Starting at the line that contains "Rationalized English Lesson" and stopping at the line that contains "text: 5 -> 4", transcribe every line of the material below exactly; pictures stay out.
--- SUPPLIED DATA Enclosed Below ---
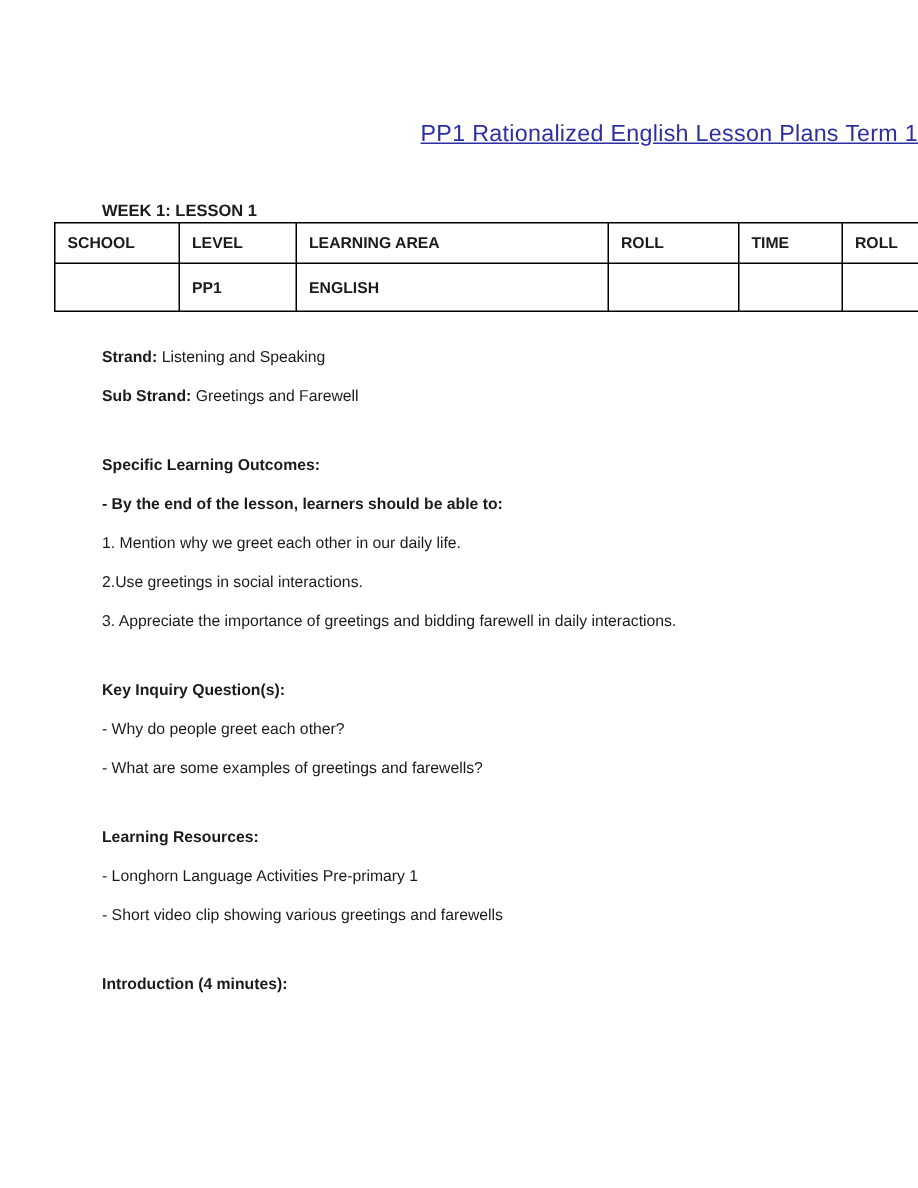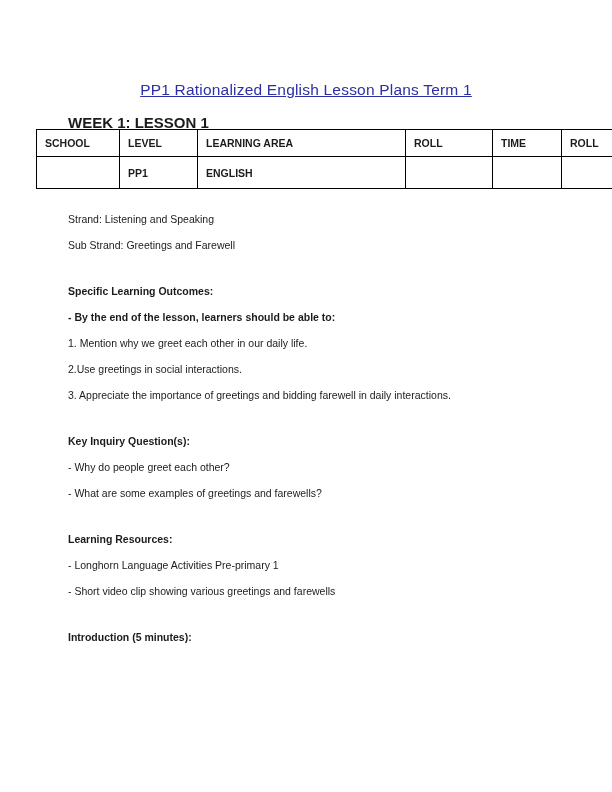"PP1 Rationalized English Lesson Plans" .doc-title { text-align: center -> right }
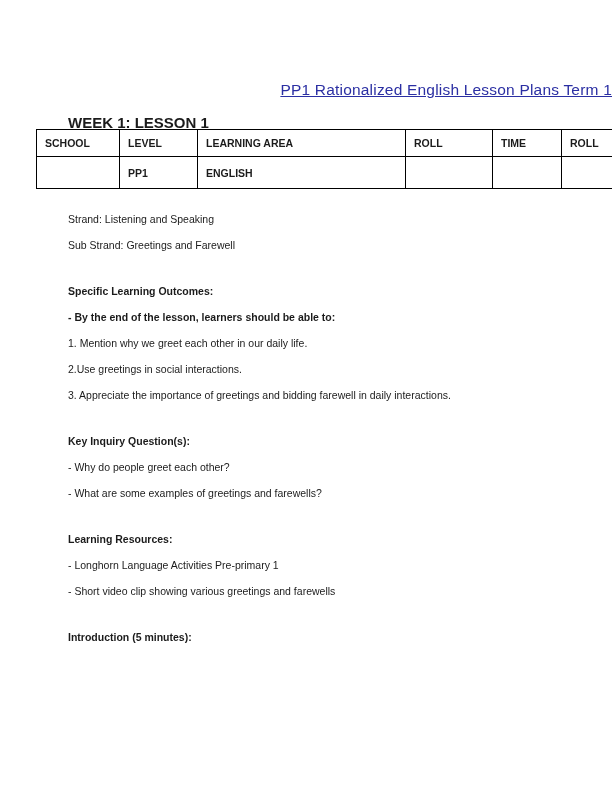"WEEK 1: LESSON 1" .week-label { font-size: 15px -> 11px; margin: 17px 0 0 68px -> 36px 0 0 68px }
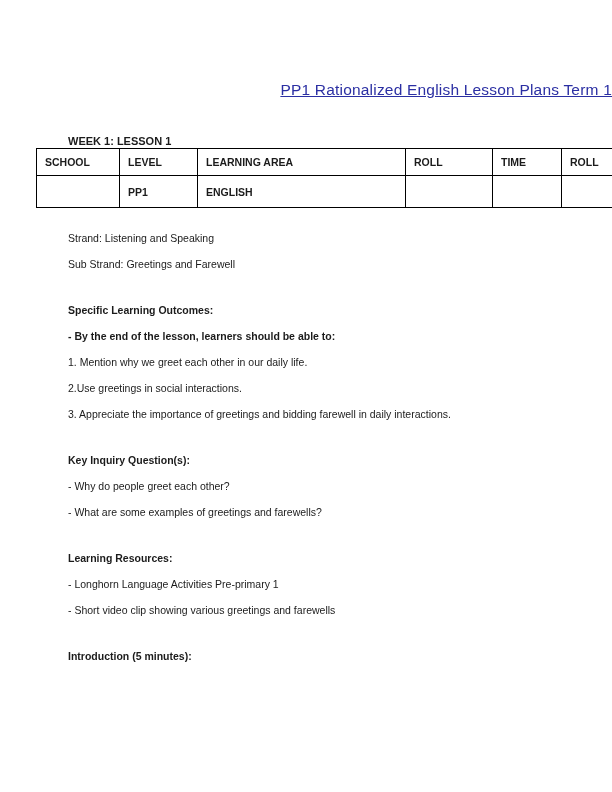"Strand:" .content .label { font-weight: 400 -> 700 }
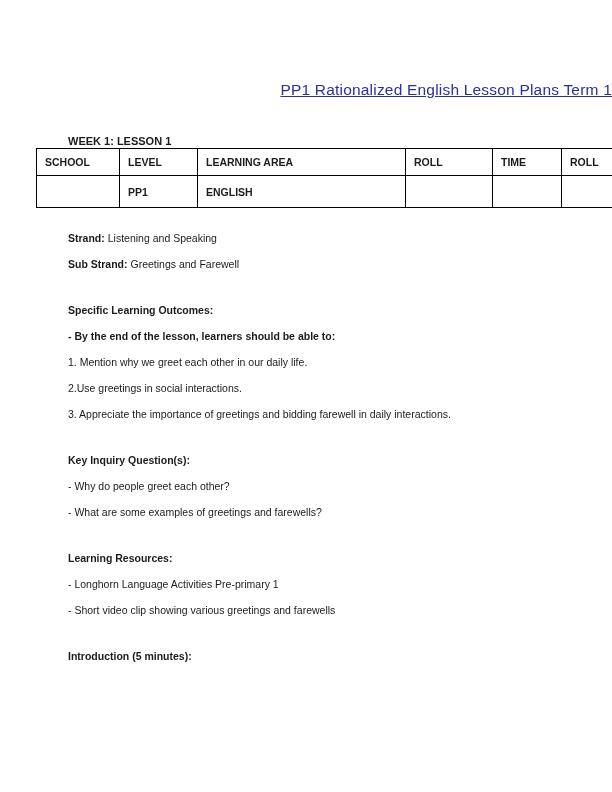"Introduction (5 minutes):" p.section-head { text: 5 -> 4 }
--- End of Enclosed SUPPLIED DATA ---
--- SUPPLIED DATA Enclosed Below ---
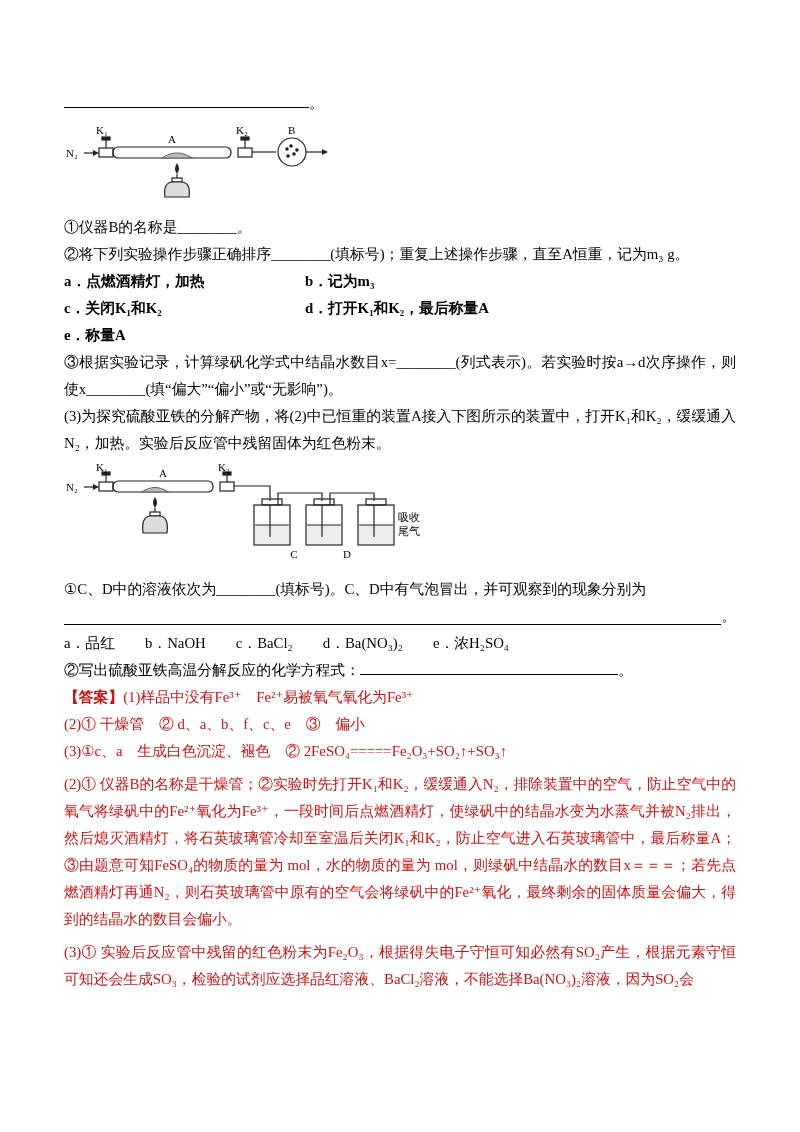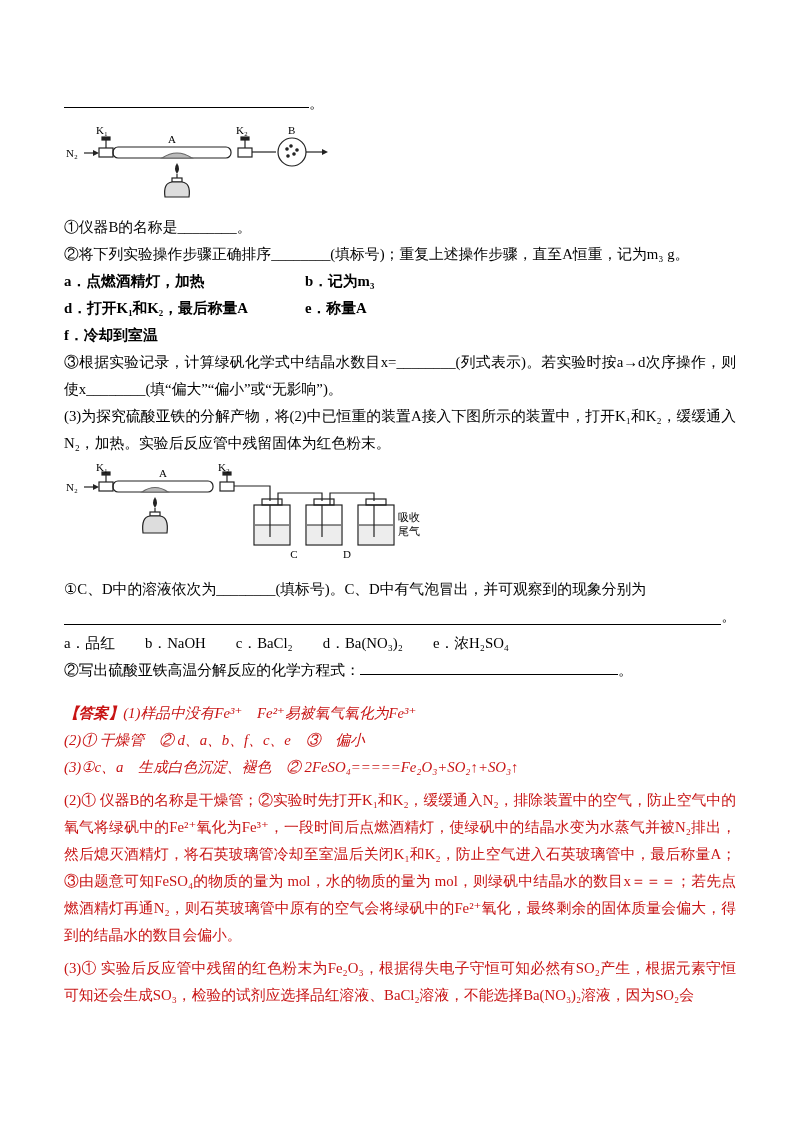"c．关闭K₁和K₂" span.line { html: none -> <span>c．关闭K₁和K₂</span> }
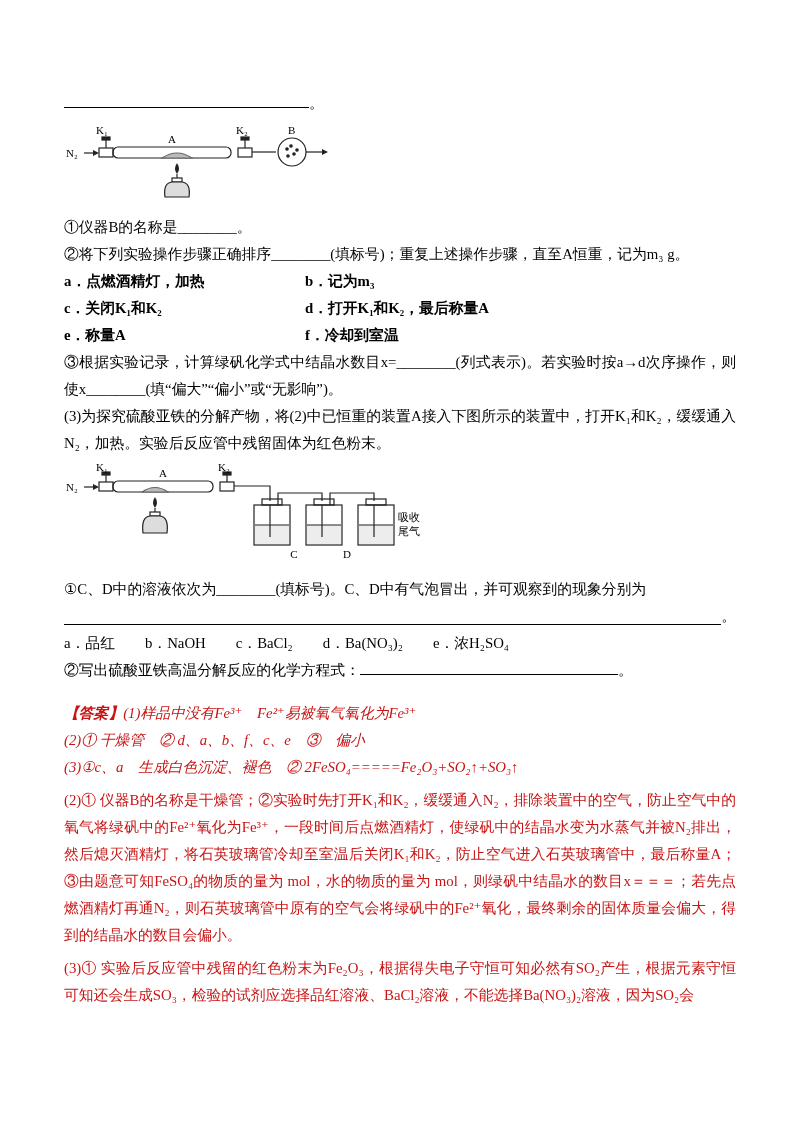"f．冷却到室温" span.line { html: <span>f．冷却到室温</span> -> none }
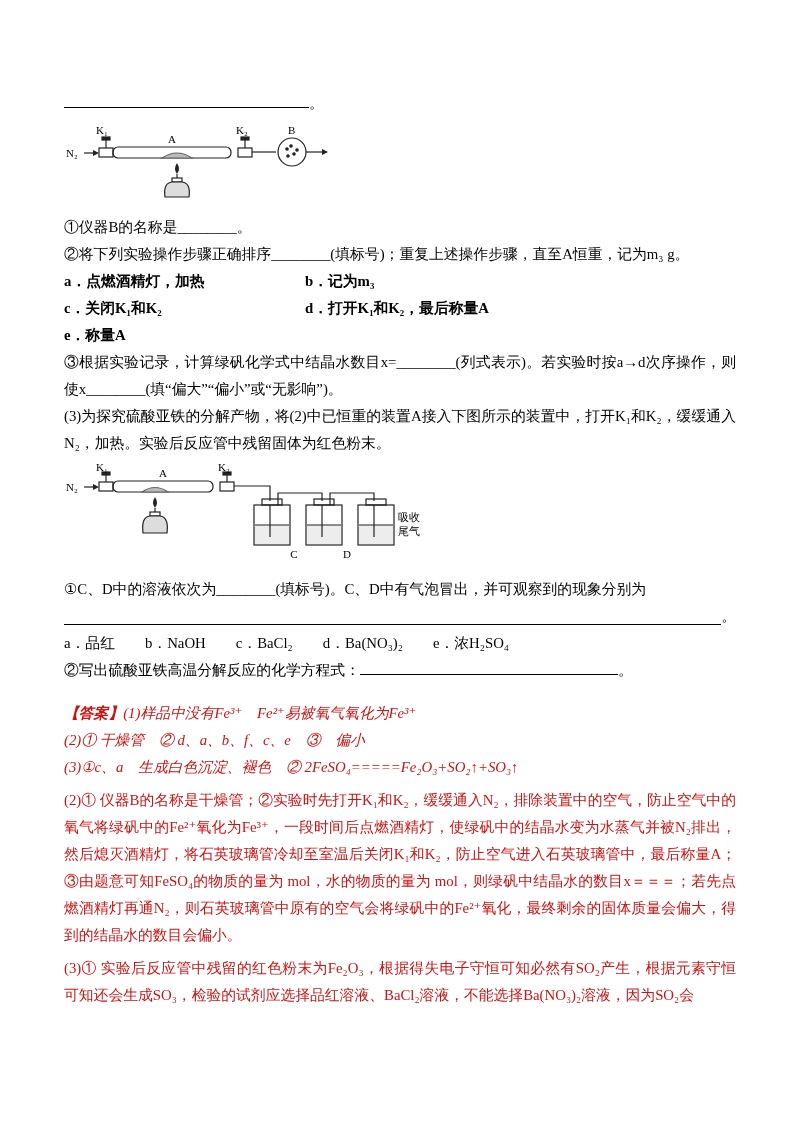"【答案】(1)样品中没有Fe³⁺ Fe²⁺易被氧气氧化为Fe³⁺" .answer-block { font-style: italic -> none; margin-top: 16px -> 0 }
--- End of Enclosed SUPPLIED DATA ---
• _WRITTEN RESPONSE_:
"PP1 Rationalized English Lesson Plans" .doc-title { text-align: center -> right }
"WEEK 1: LESSON 1" .week-label { font-size: 15px -> 11px; margin: 17px 0 0 68px -> 36px 0 0 68px }
"Strand:" .content .label { font-weight: 400 -> 700 }
"Introduction (5 minutes):" p.section-head { text: 5 -> 4 }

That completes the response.